## TASK ITEM
Below are several records. Retype exactly those lines running from the one with "Zzan long earring: 6" through the one with "total: 2234.46 -> 2072.15", end lines included, and no others.

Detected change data
▬▬▬▬▬▬▬▬▬▬

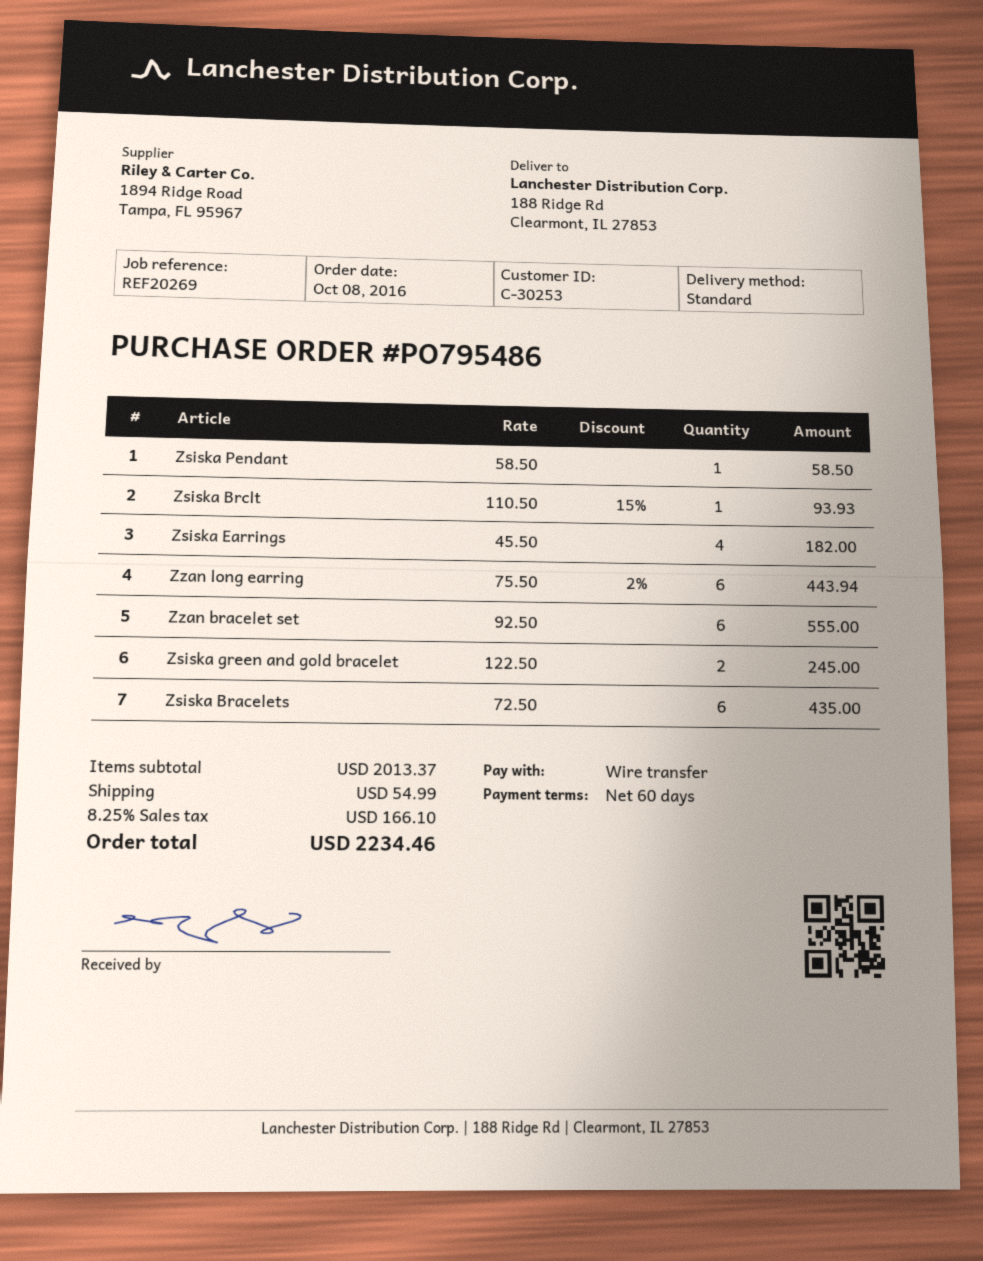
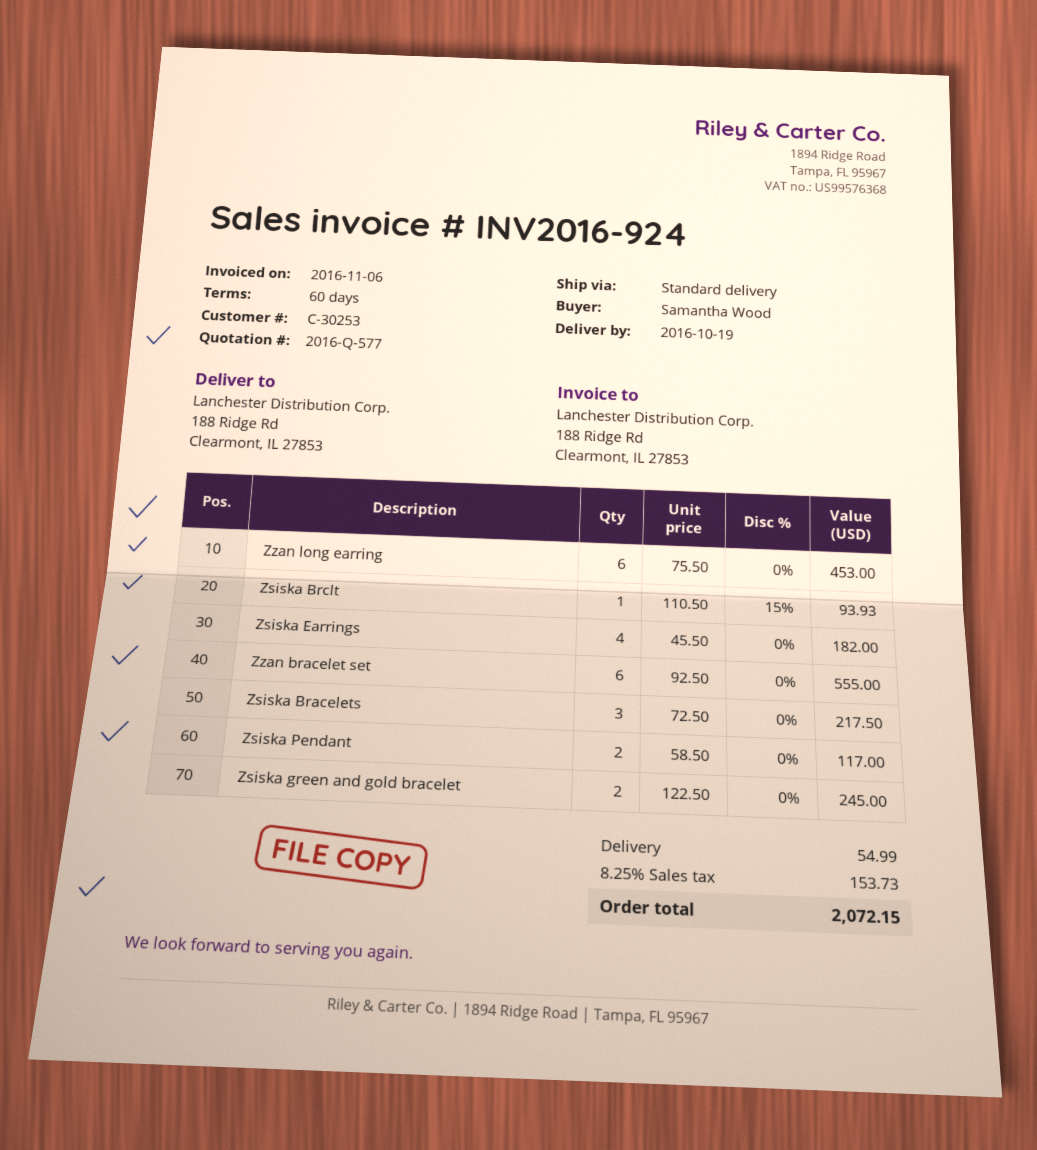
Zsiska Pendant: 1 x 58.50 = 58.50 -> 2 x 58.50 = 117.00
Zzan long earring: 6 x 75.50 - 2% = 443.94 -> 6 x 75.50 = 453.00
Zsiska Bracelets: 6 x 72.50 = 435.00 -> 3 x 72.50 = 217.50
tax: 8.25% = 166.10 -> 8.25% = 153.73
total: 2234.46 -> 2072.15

▬▬▬▬▬▬▬▬▬▬

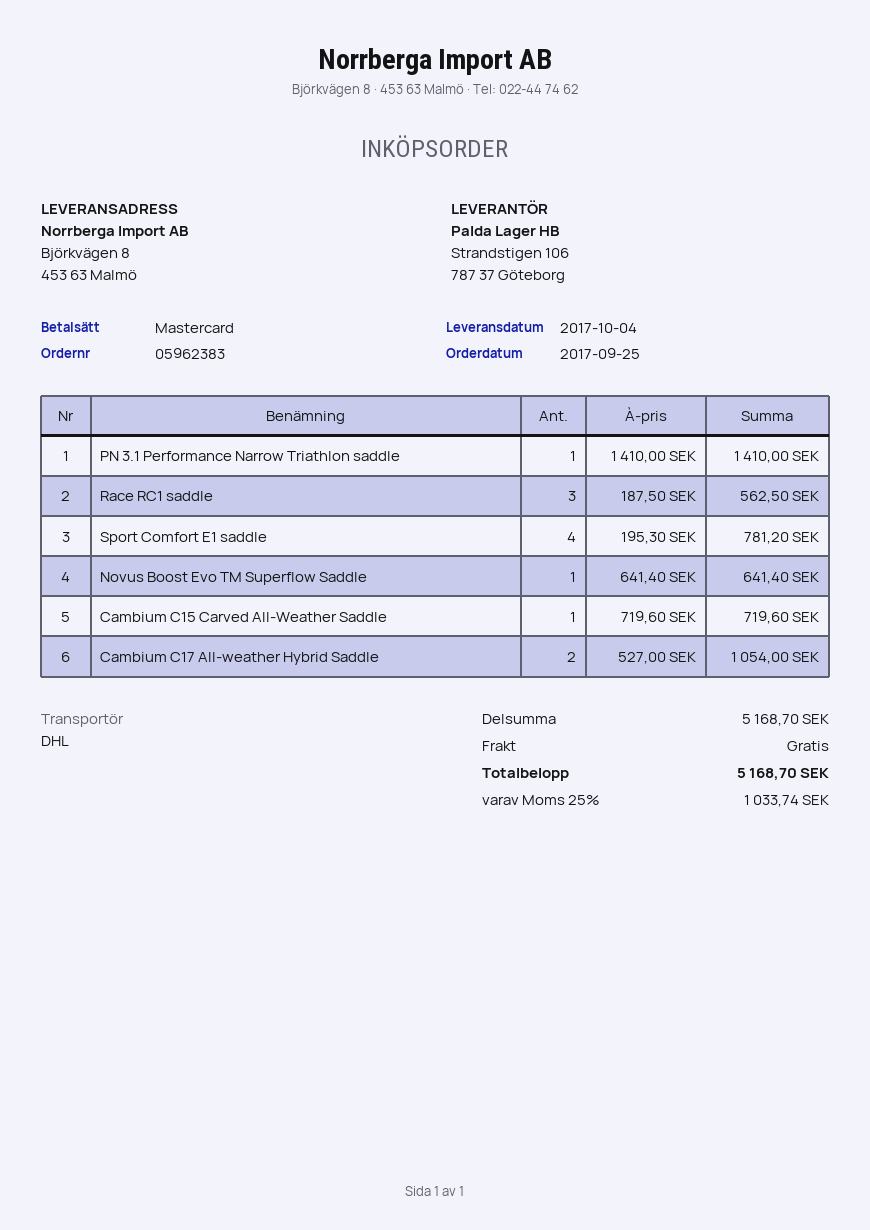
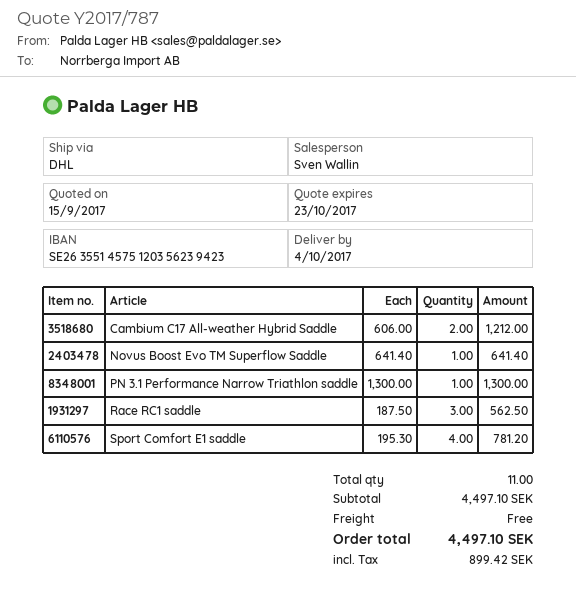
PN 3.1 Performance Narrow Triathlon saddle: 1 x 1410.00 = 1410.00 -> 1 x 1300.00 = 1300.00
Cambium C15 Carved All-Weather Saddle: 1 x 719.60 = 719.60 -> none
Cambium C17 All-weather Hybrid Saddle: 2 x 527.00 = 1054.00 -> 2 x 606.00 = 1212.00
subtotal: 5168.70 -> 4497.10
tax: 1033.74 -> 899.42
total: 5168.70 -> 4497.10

▬▬▬▬▬▬▬▬▬▬

## EXERCISE SOLUTION
Zzan long earring: 6 x 75.50 - 2% = 443.94 -> 6 x 75.50 = 453.00
Zsiska Bracelets: 6 x 72.50 = 435.00 -> 3 x 72.50 = 217.50
tax: 8.25% = 166.10 -> 8.25% = 153.73
total: 2234.46 -> 2072.15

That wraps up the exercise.